----- PROVIDED DATA

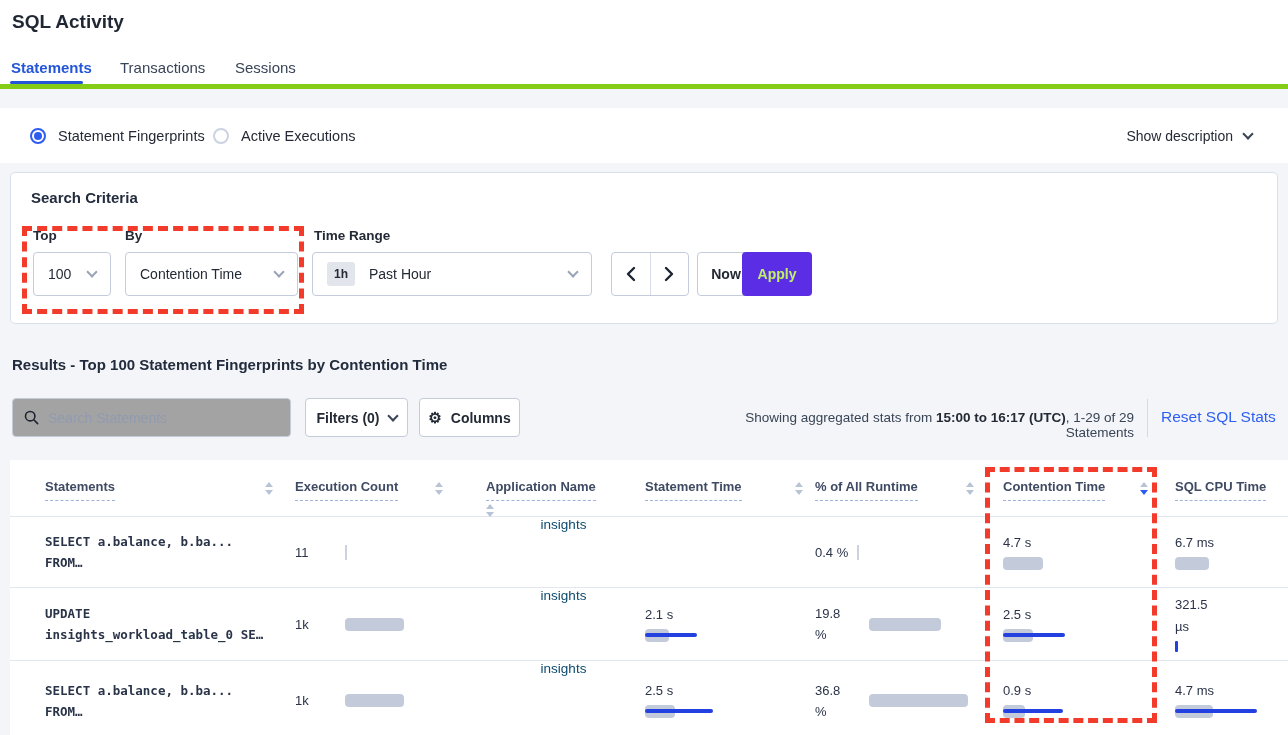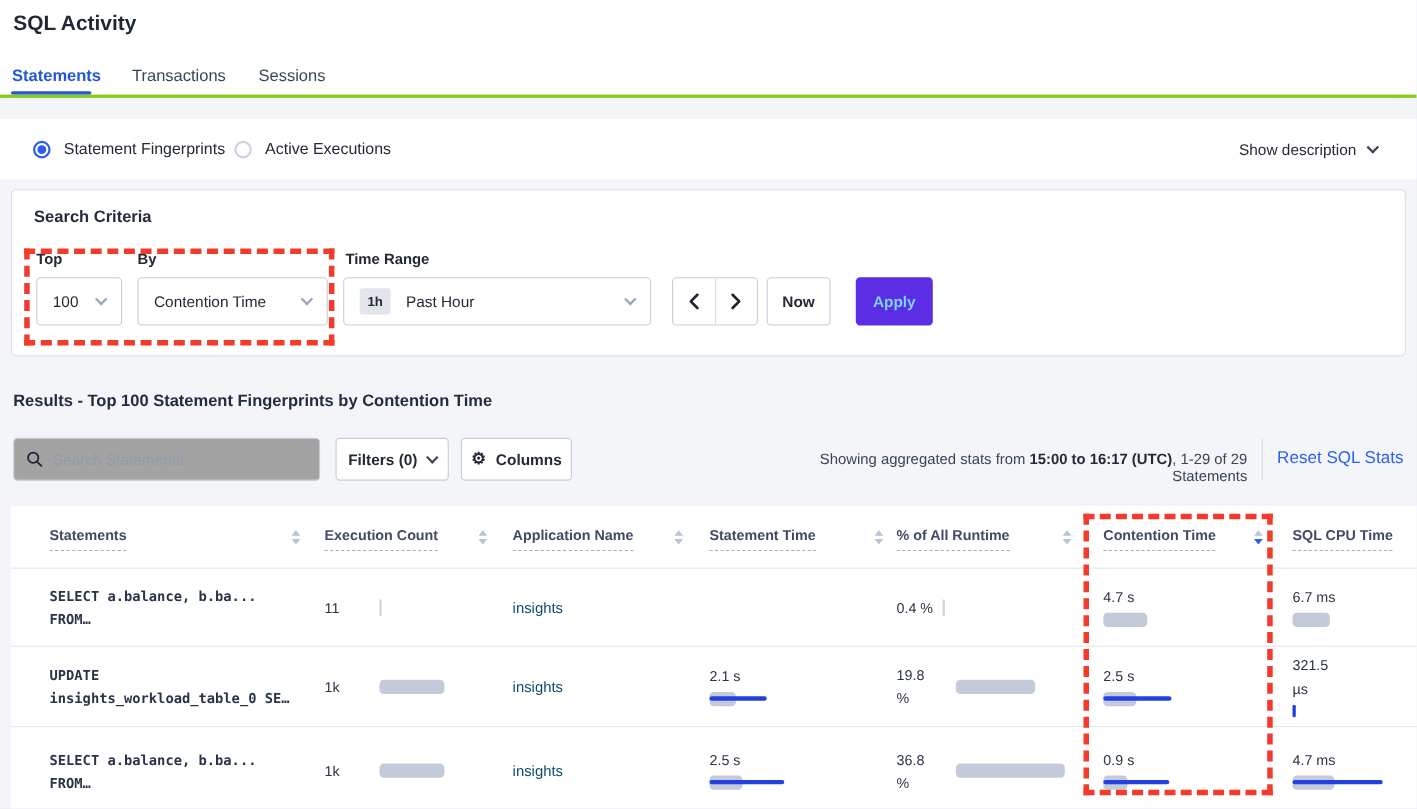--- a/index.html
+++ b/index.html
@@ -9,7 +9,7 @@
     background:#f3f5f9; font-family:"Liberation Sans", sans-serif; color:#242a35;
   }
   
-  .top-header { position:absolute; left:0; top:0; width:1288px; height:89px; background:#fff; border-bottom:3px solid #84cc16; }
+  .top-header { position:absolute; left:0; top:0; width:1288px; height:89px; background:#fff; border-bottom:5px solid #84cc16; }
   .page-title { position:absolute; left:12px; top:11px; font-size:19px; font-weight:700; color:#1f2733; }
   .tab { position:absolute; bottom:8px; font-size:15px; color:#3a4458; cursor:pointer; }
   .tab.active { color:#2456d8; font-weight:700; }

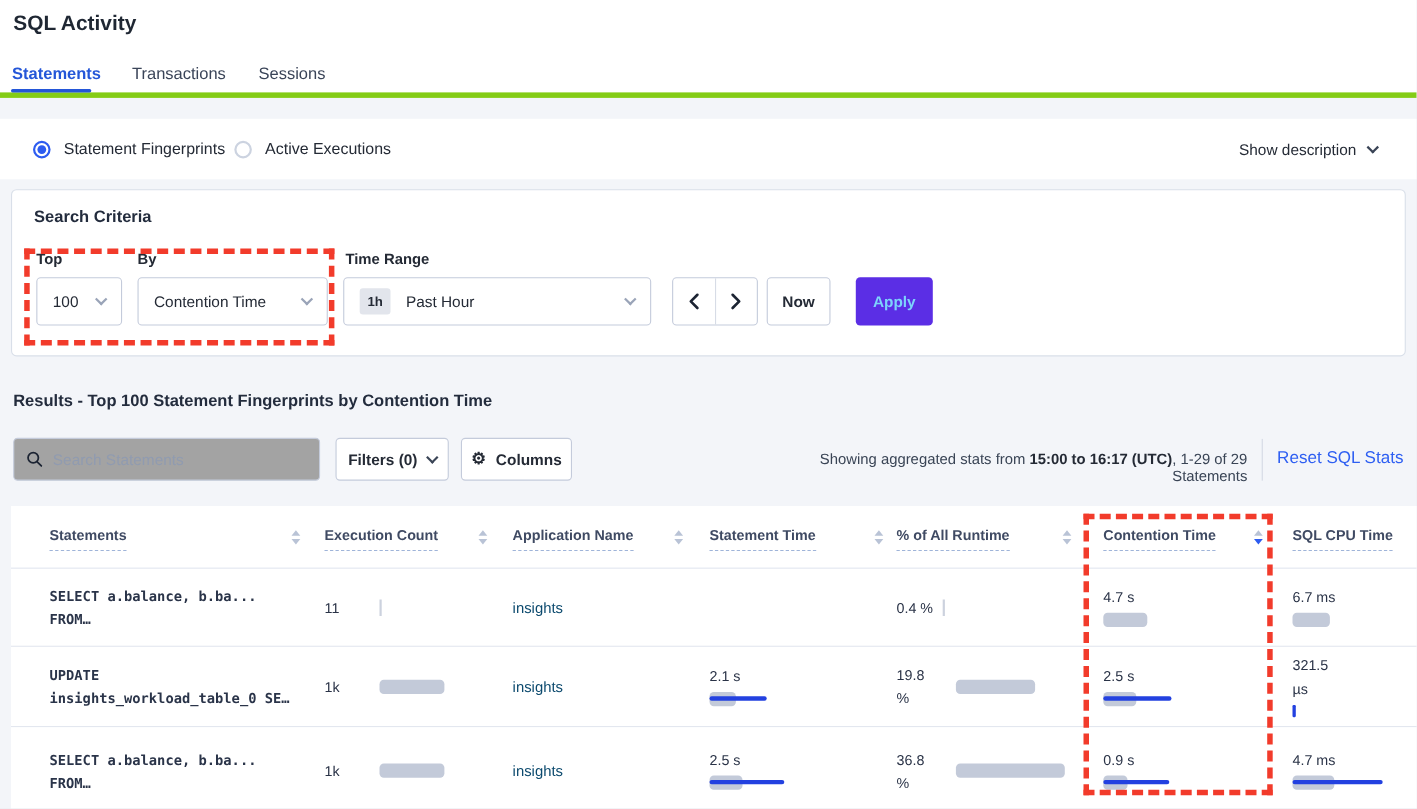--- a/index.html
+++ b/index.html
@@ -37,7 +37,7 @@
   .arrow-btn:first-child { border-right:1px solid #d7dce6; }
   .btn { position:absolute; top:79px; height:44px; border-radius:4px; display:flex; align-items:center; justify-content:center; font-size:14px; font-weight:700; cursor:pointer; }
   .btn.now { left:686px; width:58px; background:#fff; border:1px solid #c4cbdb; color:#242a35; }
-  .btn.apply { left:767px; width:70px; background:#5b2ee5; border:none; color:#7dd3fc; }
+  .btn.apply { left:731px; width:70px; background:#5b2ee5; border:none; color:#bef264; }
   
   .results-heading { position:absolute; left:12px; top:356px; font-size:15px; font-weight:700; color:#232c3d; }
   .search-box { position:absolute; left:12px; top:398px; width:279px; height:39px; background:#a3a3a3; border:1px solid #c4cbdb; border-radius:4px; display:flex; align-items:center; padding:0 11px; gap:9px; }

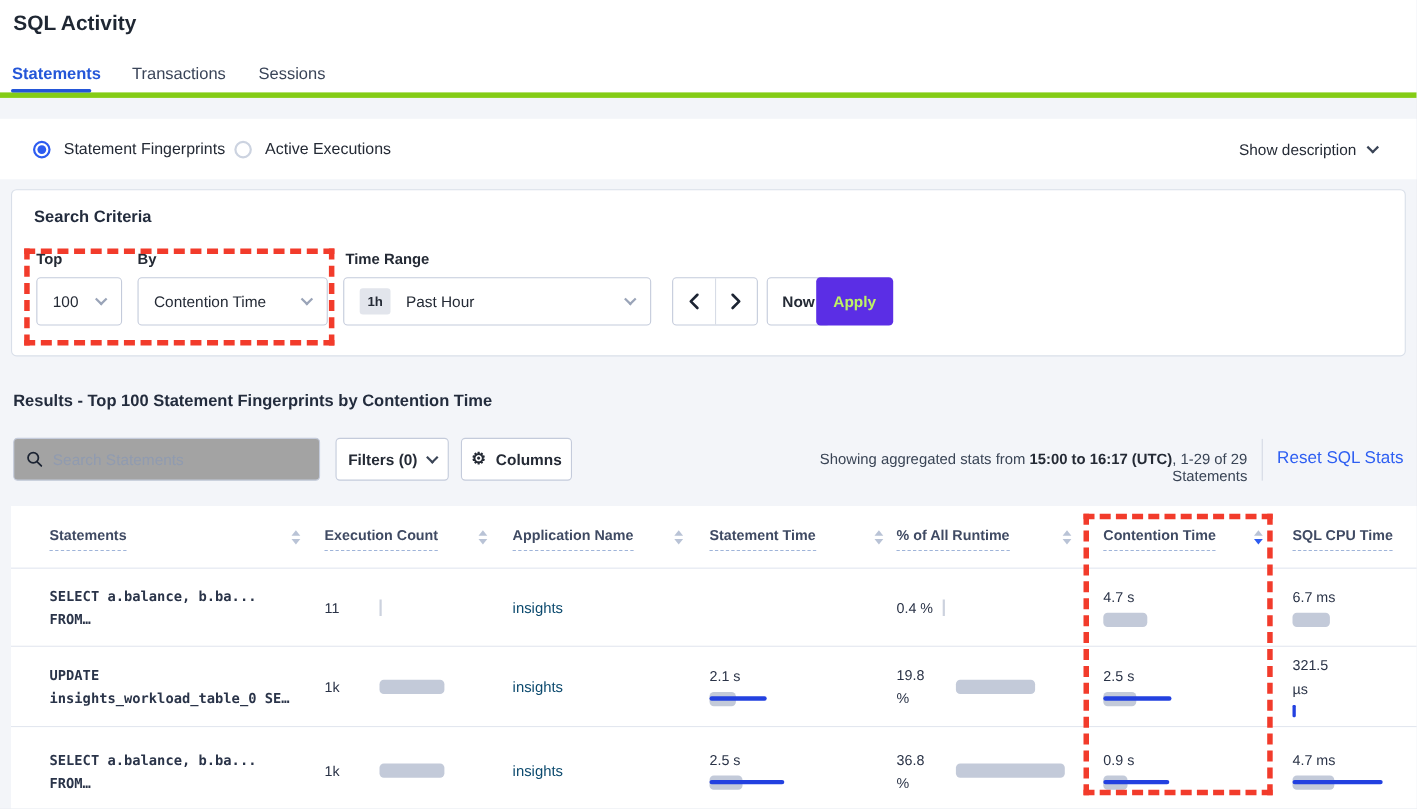--- a/index.html
+++ b/index.html
@@ -63,7 +63,7 @@
   .cell { position:absolute; top:0; bottom:0; display:flex; align-items:center; }
   .col1 { left:35px;  width:228px; }
   .col2 { left:285px; width:148px; }
-  .col3 { left:456px; width:155px; }
+  .col3 { left:476px; width:155px;flex-direction:column; }
   .col4 { left:635px; width:158px; }
   .col5 { left:805px; width:159px; }
   .col6 { left:993px; width:145px; }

----------

Copy the entries above exactly, but only from the line holding "height:89px; background:#fff; border-bottom:3px" through the line holding "position:absolute; bottom:8px; font-size:15px;", both included.

-  .top-header { position:absolute; left:0; top:0; width:1288px; height:89px; background:#fff; border-bottom:3px solid #84cc16; }
+  .top-header { position:absolute; left:0; top:0; width:1288px; height:89px; background:#fff; border-bottom:5px solid #84cc16; }
   .page-title { position:absolute; left:12px; top:11px; font-size:19px; font-weight:700; color:#1f2733; }
   .tab { position:absolute; bottom:8px; font-size:15px; color:#3a4458; cursor:pointer; }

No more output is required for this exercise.